> _SOURCE MATERIAL_:
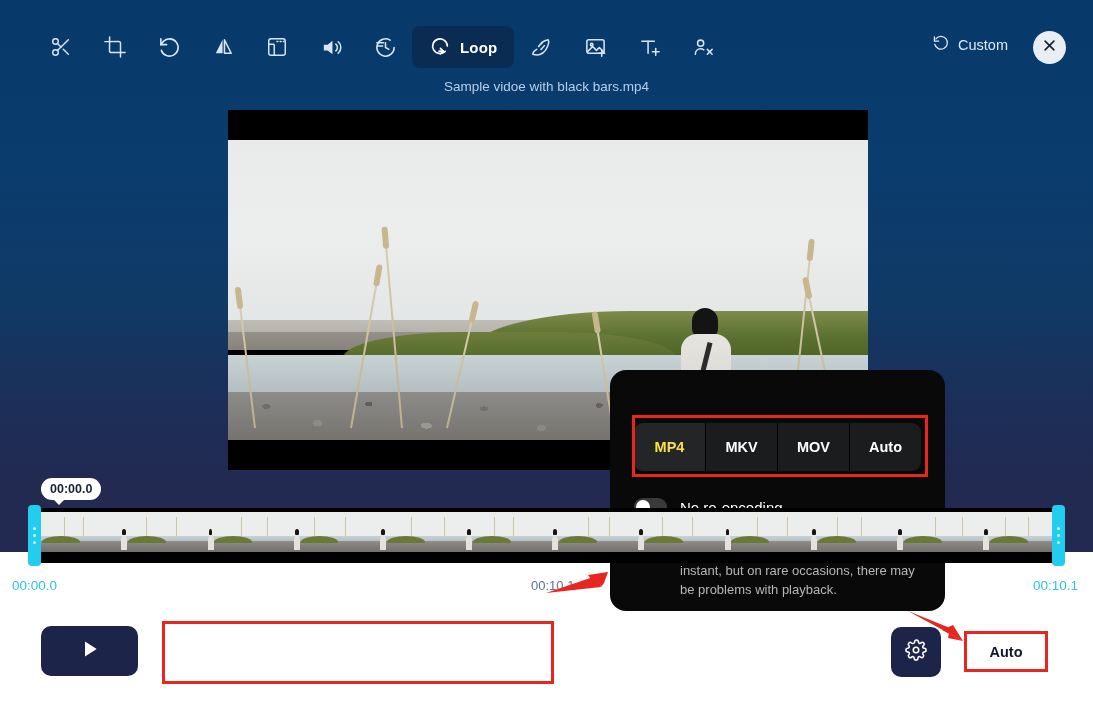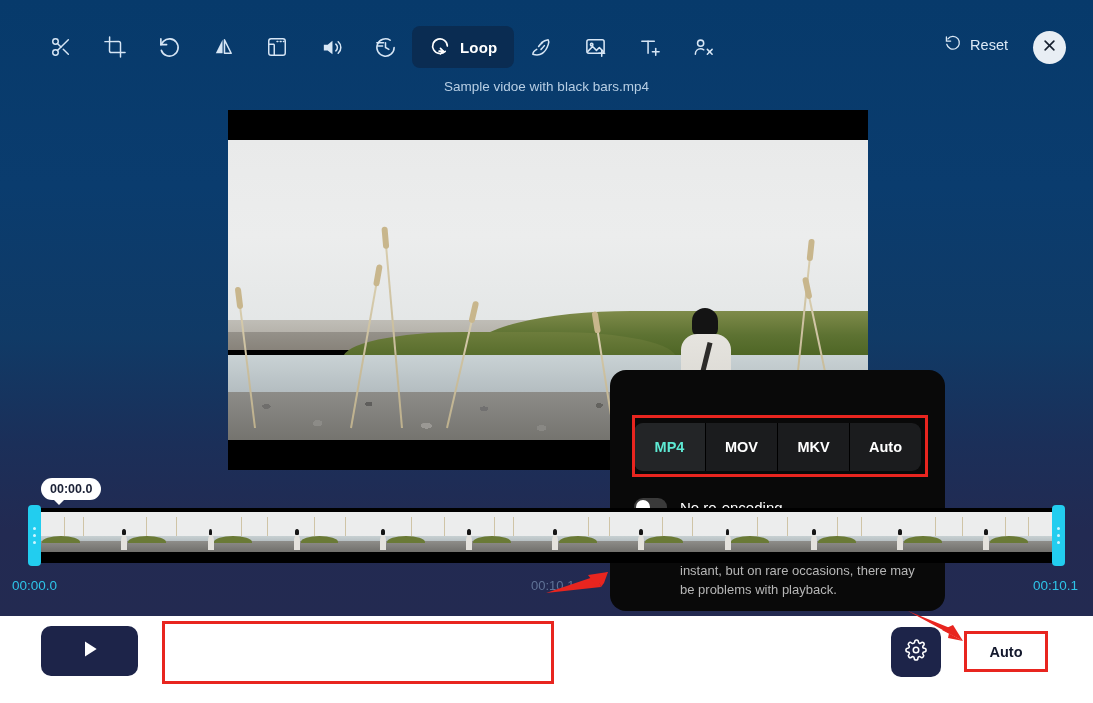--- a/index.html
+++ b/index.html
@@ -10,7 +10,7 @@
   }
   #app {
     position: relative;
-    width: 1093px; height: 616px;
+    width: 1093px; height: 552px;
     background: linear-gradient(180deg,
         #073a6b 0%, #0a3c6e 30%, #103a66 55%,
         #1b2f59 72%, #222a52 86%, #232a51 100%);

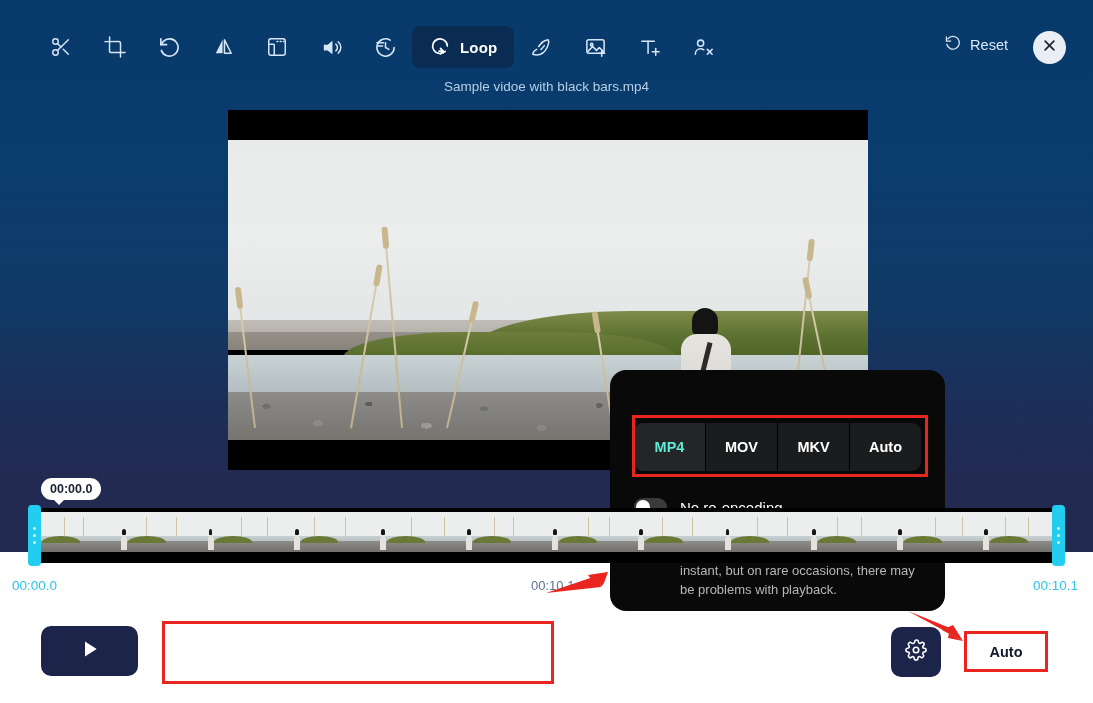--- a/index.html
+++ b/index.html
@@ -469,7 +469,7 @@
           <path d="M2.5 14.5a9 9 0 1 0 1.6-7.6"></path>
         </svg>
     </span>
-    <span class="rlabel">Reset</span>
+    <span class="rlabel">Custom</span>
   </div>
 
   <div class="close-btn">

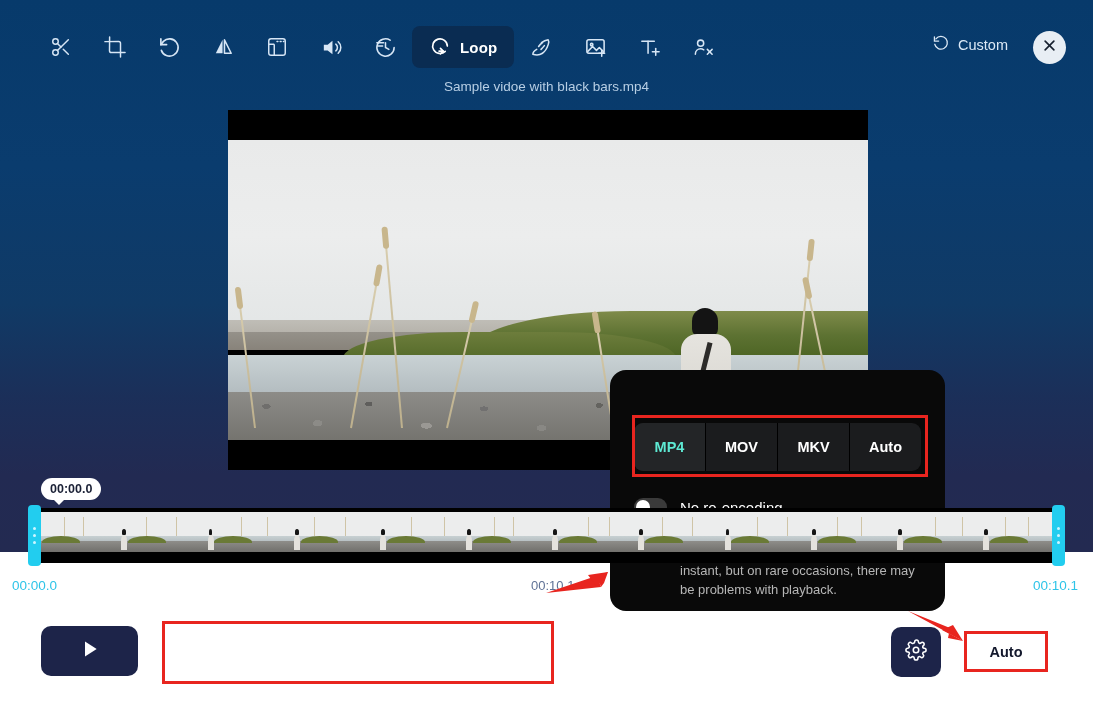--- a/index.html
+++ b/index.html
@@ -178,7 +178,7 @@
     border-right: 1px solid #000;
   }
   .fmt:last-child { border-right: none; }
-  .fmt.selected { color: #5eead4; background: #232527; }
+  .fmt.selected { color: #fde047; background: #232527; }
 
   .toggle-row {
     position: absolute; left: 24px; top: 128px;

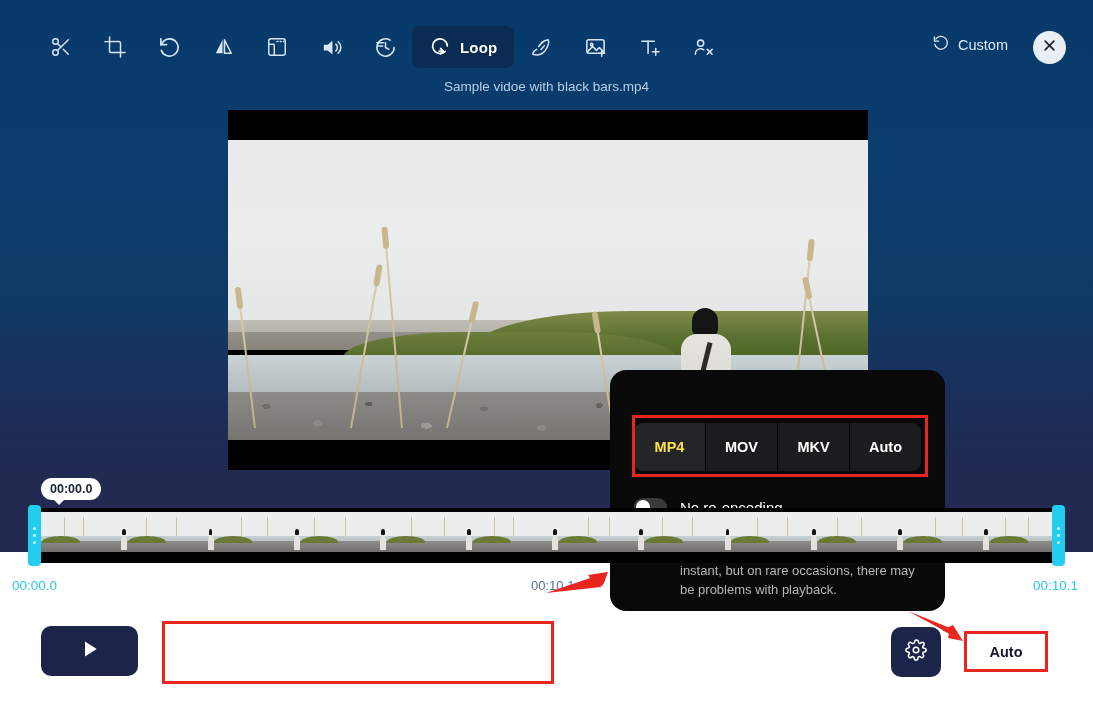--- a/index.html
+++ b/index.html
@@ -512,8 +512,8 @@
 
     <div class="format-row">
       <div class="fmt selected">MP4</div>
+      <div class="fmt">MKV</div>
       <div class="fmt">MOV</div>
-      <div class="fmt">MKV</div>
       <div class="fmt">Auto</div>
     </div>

> _WHAT IS REQUIRED_: Copy out every line of the entries where the string "height" shows up.

> _FINISHED TASK_:
-    width: 1093px; height: 616px;
+    width: 1093px; height: 552px;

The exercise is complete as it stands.